#### EXERCISE DETAILS
Exact copy, no pictures: output all the records that follow.
+++ INPUT DATA +++
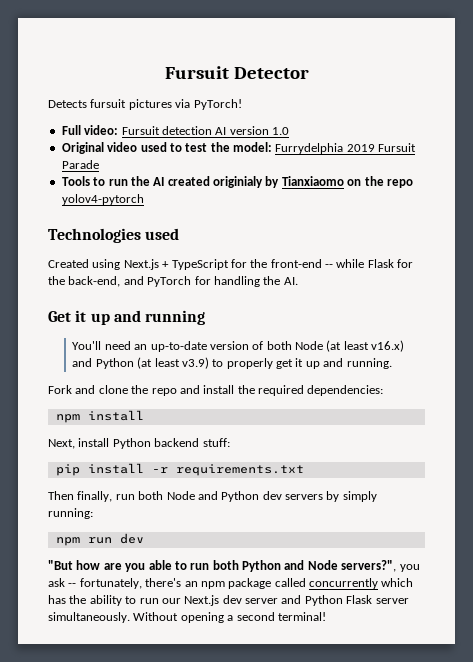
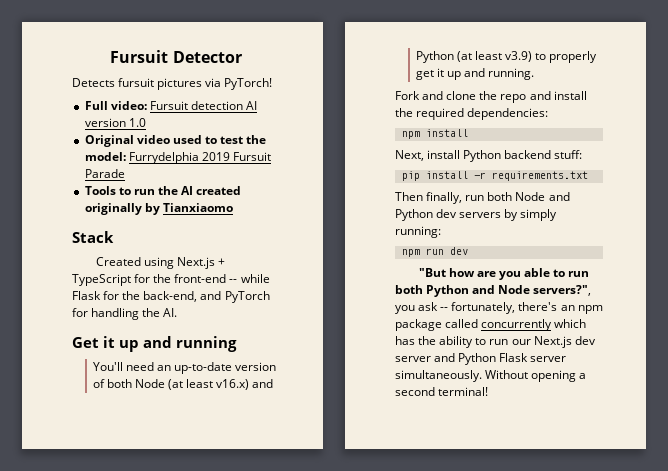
[213,176,263,188] originialy -> [84,203,142,215] originally
[347,176,413,188] [61,194,144,205] [48,228,180,243] on the repo yolov4-pytorch // Technologies used -> [72,231,114,243] // Stack

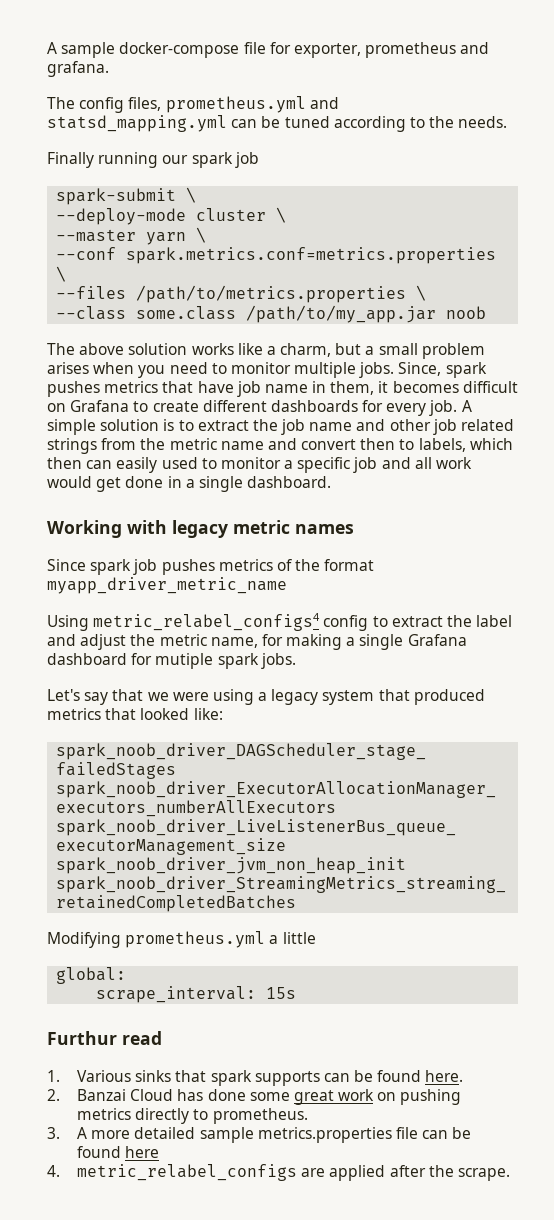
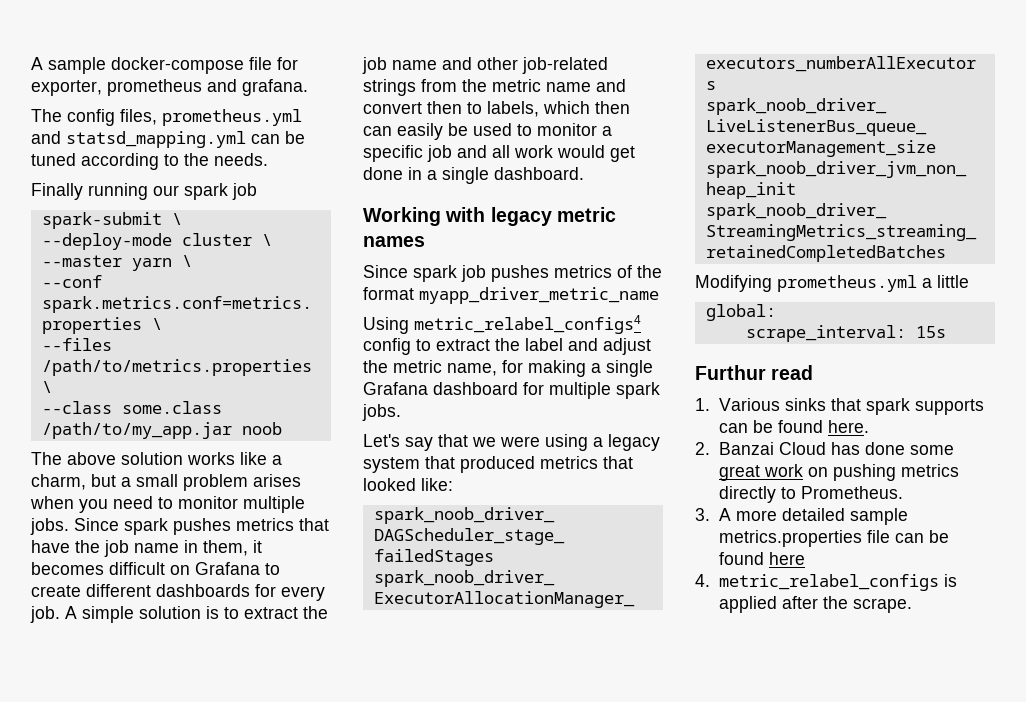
[398,362,442,376] Since, -> [74,518,119,531] Since
(234, 387) none -> [75,540,100,553] the
[432,419,515,435] job related -> [522,57,608,74] job-related
(158, 465) none -> [448,123,468,136] be
[155,653,214,669] mutiple -> [549,382,611,399] multiple
[212,1108,308,1124] prometheus. -> [800,486,903,499] Prometheus.
[301,1168,326,1177] are -> [943,574,957,587] is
+++
#### SOLVED PROBLEM
[213,176,263,188] originialy -> [84,203,142,215] originally
[347,176,413,188] [61,194,144,205] [48,228,180,243] on the repo yolov4-pytorch // Technologies used -> [72,231,114,243] // Stack

[398,362,442,376] Since, -> [74,518,119,531] Since
(234, 387) none -> [75,540,100,553] the
[432,419,515,435] job related -> [522,57,608,74] job-related
(158, 465) none -> [448,123,468,136] be
[155,653,214,669] mutiple -> [549,382,611,399] multiple
[212,1108,308,1124] prometheus. -> [800,486,903,499] Prometheus.
[301,1168,326,1177] are -> [943,574,957,587] is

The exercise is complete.